I wonder, if you can make my routine twice as fast and if you've written complete support for floats, why didn't you write this routine in the first place? Good job finding that BC > 8000 bug btw.

Also, I was having trouble with getting INC/DEC IXL to work for some reason. Haven't had the time to investigate that though. It could be that I just typed in the wrong opcode because I have a bad assembler which doesn't support it apparently and it's too much of a hassle to get a new one on Linux.

As for your optimizations, I could follow along until you got those subroutines in. (EDIT: I think I got it now) And that might also be a problem if you have limited stack space or if you can't use the stack at all (in which case the routine would be inline). I tend to put RAM page 02 into bank C and completely fill it up with data, not leaving any place for a stack.

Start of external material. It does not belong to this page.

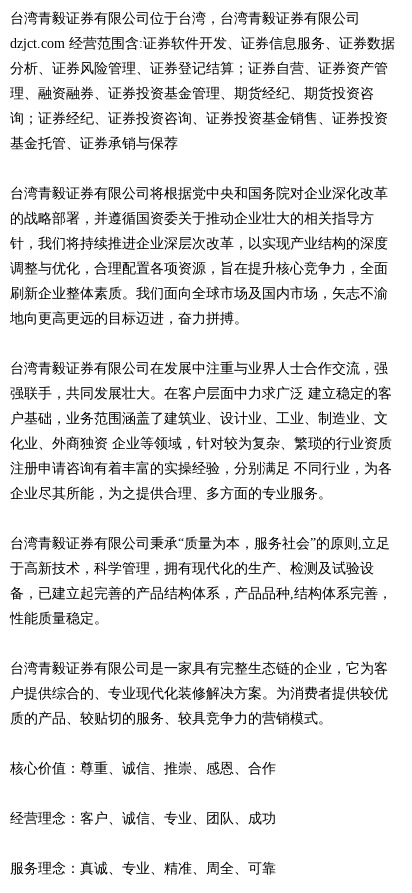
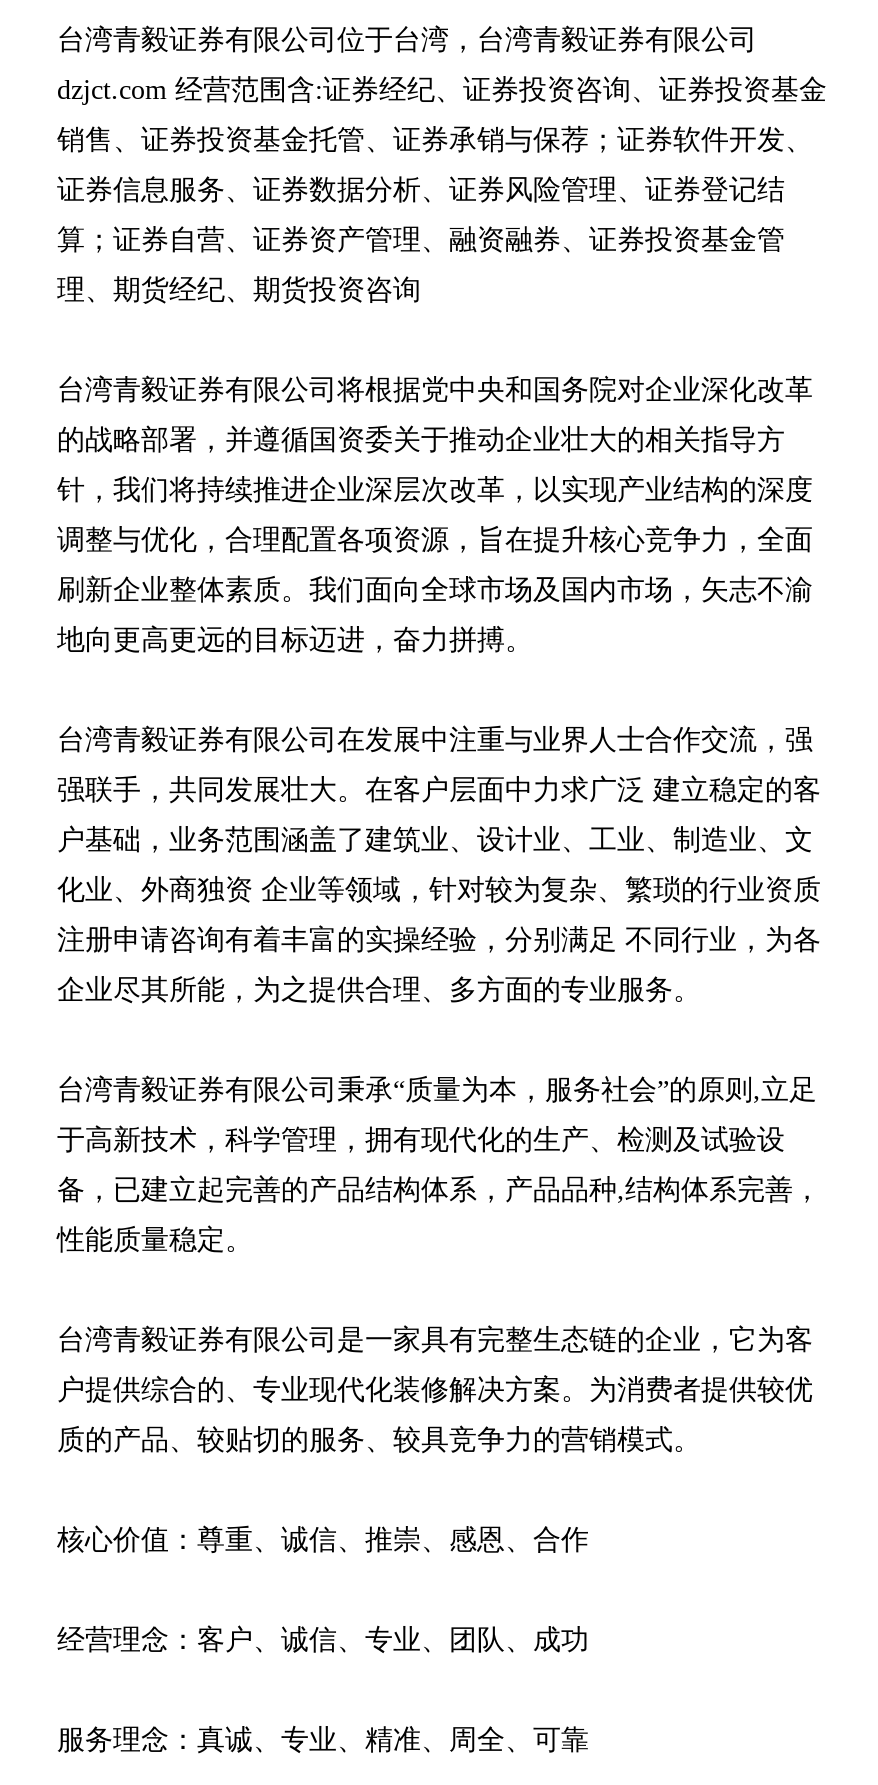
[10,36,395,51] dzjct.com 经营范围含:证券软件开发、证券信息服务、证券数据 -> [57,75,827,105] dzjct.com 经营范围含:证券经纪、证券投资咨询、证券投资基金
[10,61,388,76] 分析、证券风险管理、证券登记结算；证券自营、证券资产管 -> [57,125,813,155] 销售、证券投资基金托管、证券承销与保荐；证券软件开发、
[10,86,374,101] 理、融资融券、证券投资基金管理、期货经纪、期货投资咨 -> [57,175,785,205] 证券信息服务、证券数据分析、证券风险管理、证券登记结
[10,111,388,126] 询；证券经纪、证券投资咨询、证券投资基金销售、证券投资 -> [57,225,785,255] 算；证券自营、证券资产管理、融资融券、证券投资基金管
[10,136,178,151] 基金托管、证券承销与保荐 -> [57,275,421,305] 理、期货经纪、期货投资咨询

Another, easy way of doing this would be by thinking of the 32 and 16 bit numbers as 4&2-digit base-256 numbers and using a routine for smaller numbers to do the actual division.

Quote
And yes, that's a good place for it. I have been working on-and-off on that page for a few months to revamp it. If it is locked due to a pending draft, let me know and I'll move the draft to another page altogether.
I think it would be better if you put it there.
« Last Edit: March 17, 2019, 08:13:11 pm by fghsgh »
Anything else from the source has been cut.